Wednesday, September 14, 2005

Nadie sabía dar una explicación fiable a la oscuridad densa. Los diversos tratados sobre el tema describían más que explicar, hablaban de la destrucción de la capa de ozono y de los efectos impredecibles que se derivaban de ello. Alguien, en los periódicos, citaba una vieja novela de ciencia ficción titulada Universo de locos: la oscuridad densa se parecía de forma impresionante a la niebla total.
Aquel, me parece, era el décimo cuarto año de oscuridad densa. Nos habíamos acostumbrado. Sabíamos que el sol salía a las séis, pero no nos sorprendía ya ver su luz a las nueve, si no más tarde.
Una noché de oscuridad densa, es decir, a las tres de la tarde, oí en mi casa el rugido de un oso. Encendí la luz y diez minutos después exploré con la mirada el salón vacío. Me había levantado de la cama y había llegado hasta allí a trompicones a través del pasillo, porque el rugido me parecía venir de allí, pero pensándolo mejor concluí que estaba mucho más próximo, al lado de la cama por el lado opuesto al que dormía yo. Regresé tanteando al cuarto. Antes incluso de que tocase el interruptor, la oscuridad densa, adivinando mis intenciones, había empezado a acosar a la luz, y en la fracción de segundo que duró el movimiento de mi mano había invadido ya el salón en todos sus recovecos. Debía sin embargo marcharse del dormitorio, y reveló al principio un breve brillo, un resplandor. Era el reflejo de la luz más resistente sobre la sangre de mi mujer (o de mi madre, no me acuerdo bien) que empapaba la sábana. El oso la había devorado dejándola reducida a jirones de carne.

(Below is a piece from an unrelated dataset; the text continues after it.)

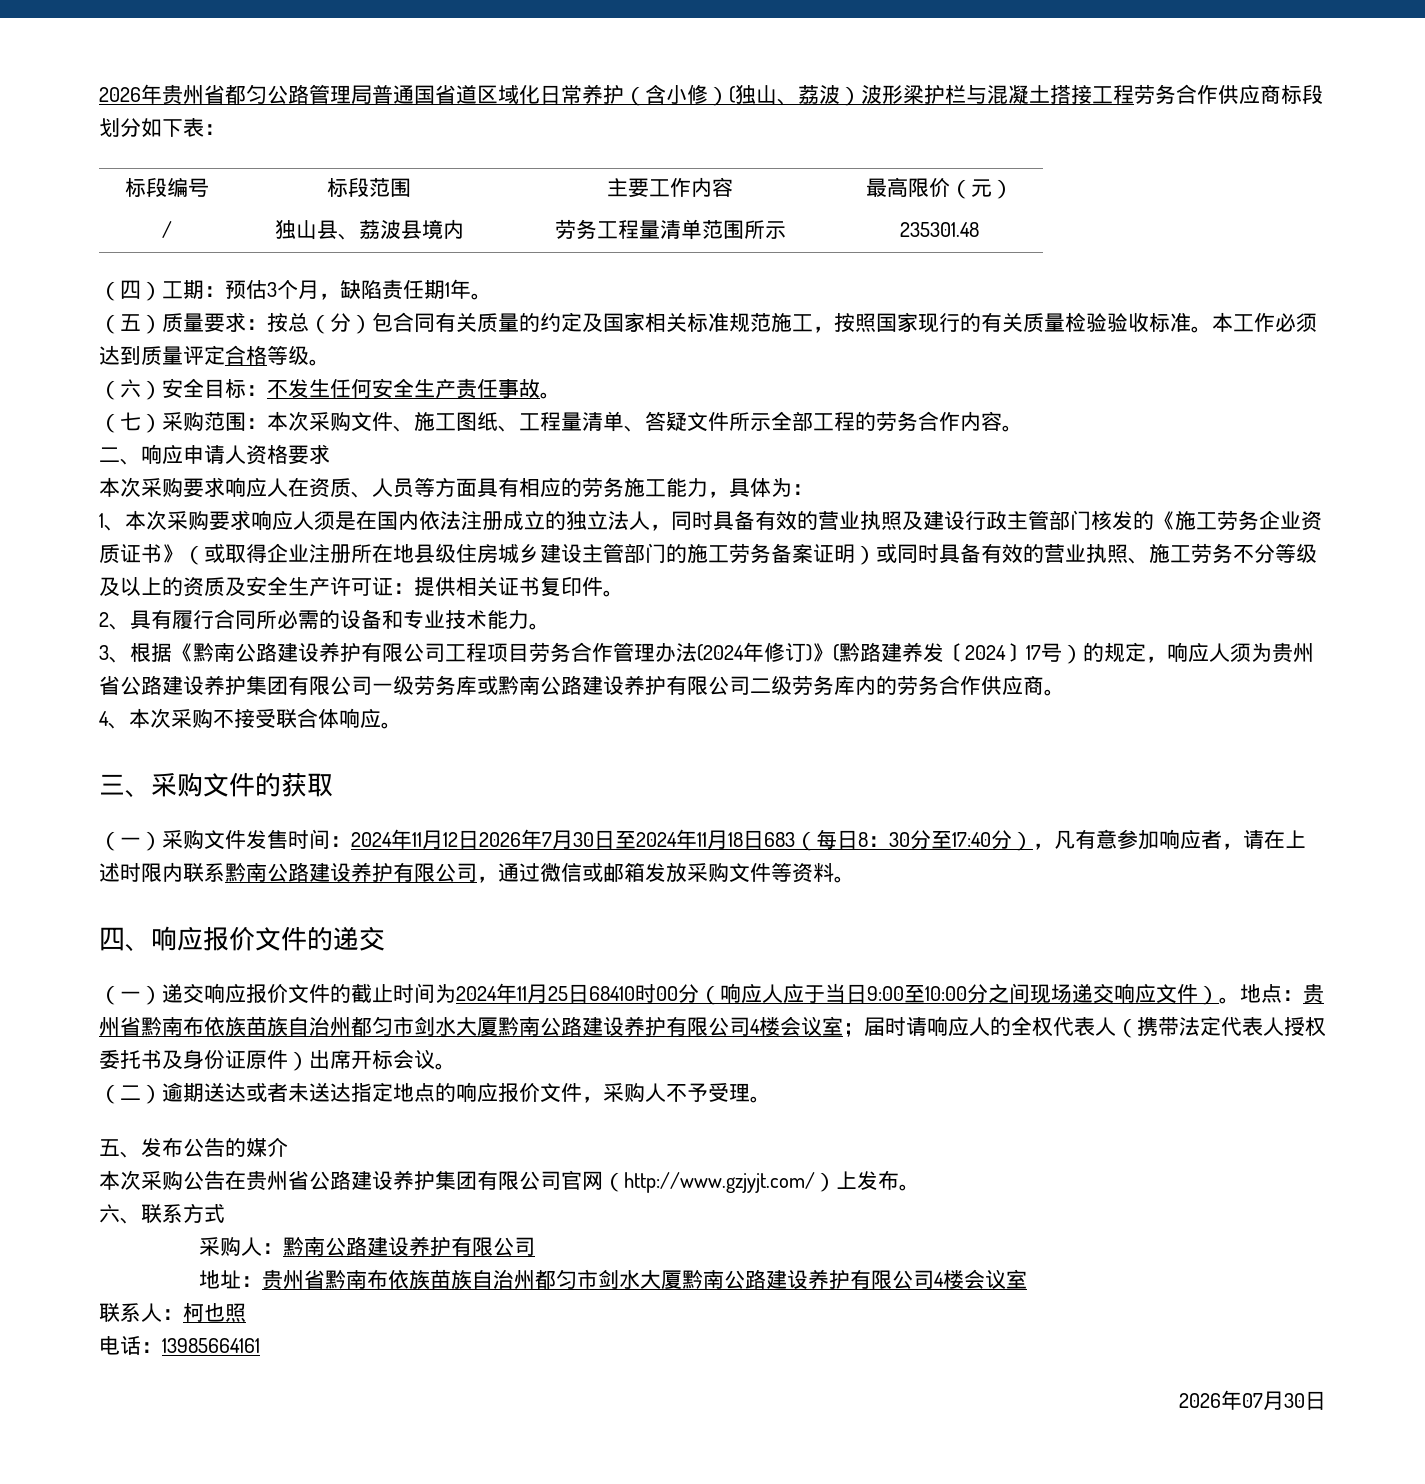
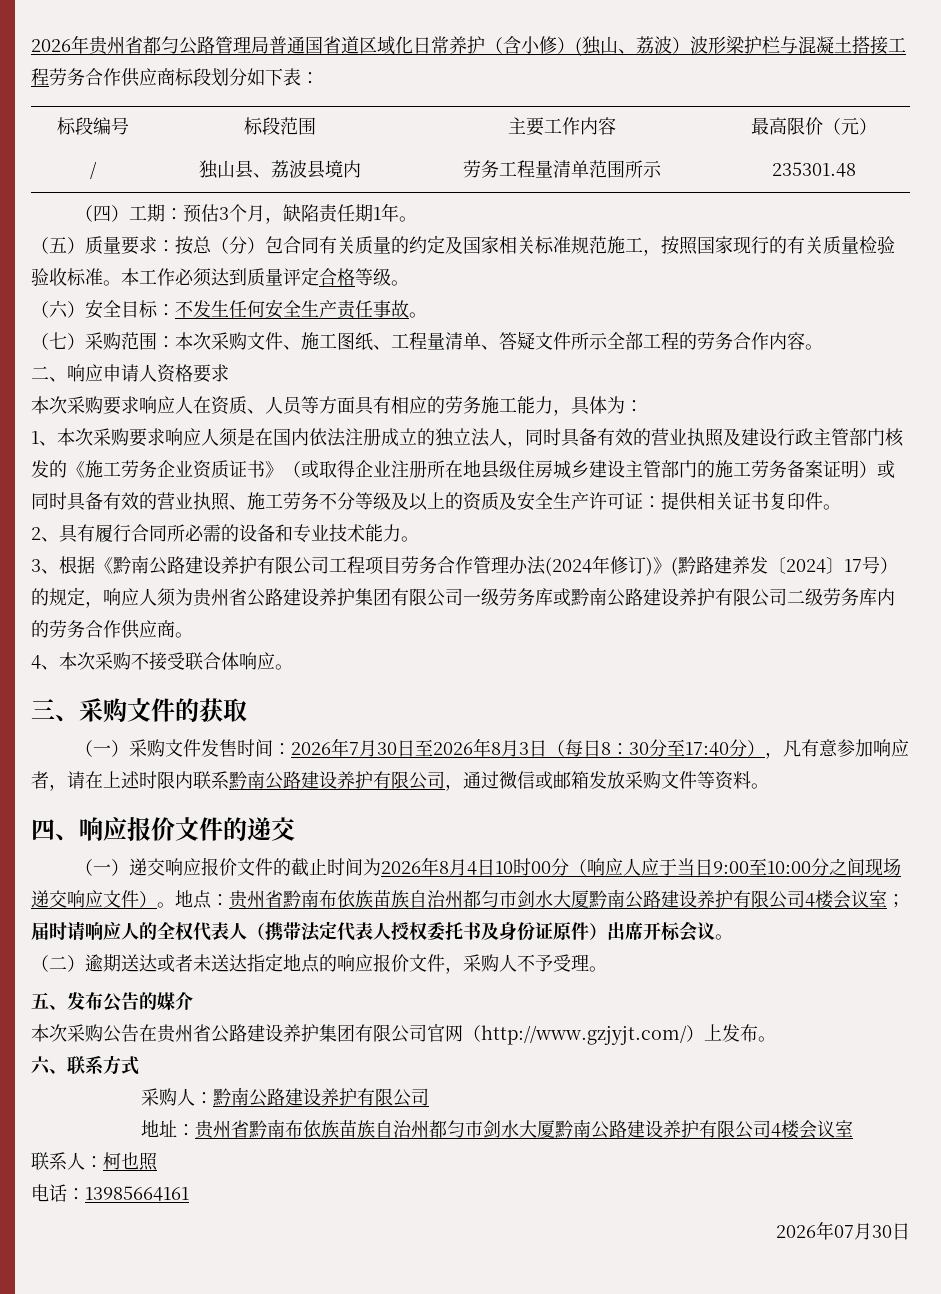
- （一）采购文件发售时间：2024年11月12日2026年7月30日至2024年11月18日683（每日8：30分至17:40分），凡有意参加响应者，请在上述时限内联系黔南公路建设养护有限公司，通过微信或邮箱发放采购文件等资料。
+ （一）采购文件发售时间：2026年7月30日至2026年8月3日（每日8：30分至17:40分），凡有意参加响应者，请在上述时限内联系黔南公路建设养护有限公司，通过微信或邮箱发放采购文件等资料。
- （一）递交响应报价文件的截止时间为2024年11月25日68410时00分（响应人应于当日9:00至10:00分之间现场递交响应文件）。
+ （一）递交响应报价文件的截止时间为2026年8月4日10时00分（响应人应于当日9:00至10:00分之间现场递交响应文件）。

Permanecí inmóvil durante largo rato en el umbral, y después decidí escapar. Pero usar el coche era imposible en la oscuridad densa. Incluso parado, los faros empleaban al menos dos minutos en iluminar cinco o séis metros de carretera. En movimiento, podría recorrer dos kilómetros y los séis metros de visibilidad se habrían quedado dos kilómetros atrás.
Y escapar a pie, por otro lado, era como ser ciego. Me podría salir bien quizá hasta el pueblo más cercano, había recorrido esa carretera tantas veces que podía hacerla con los ojos cerrados, pero más allá de ahí no. Telefonear al SOD habría dado el mismo resultado que beberme una ginebra con Coca Cola. De hacía mucho tiempo el teléfono de Socorro Oscuridad Densa daba señal de comunicando, no porque las llamadas fueran muchas sino porque el receptor estaba desconectado. Nadie, por otra parte, lo había lamentado: los peligros eran prácticamente nulos en la oscuridad densa, llamaba únicamente algún niño por miedo a la oscuridad.
Opté por quedarme allí y esperar al oso. No había vuelto a oír el rugido, pero sabía que estaba allí. Lo comparé con la luz y acuñé un neologismo: el silencio denso. Tarde o temprano, también aquello ocurriría.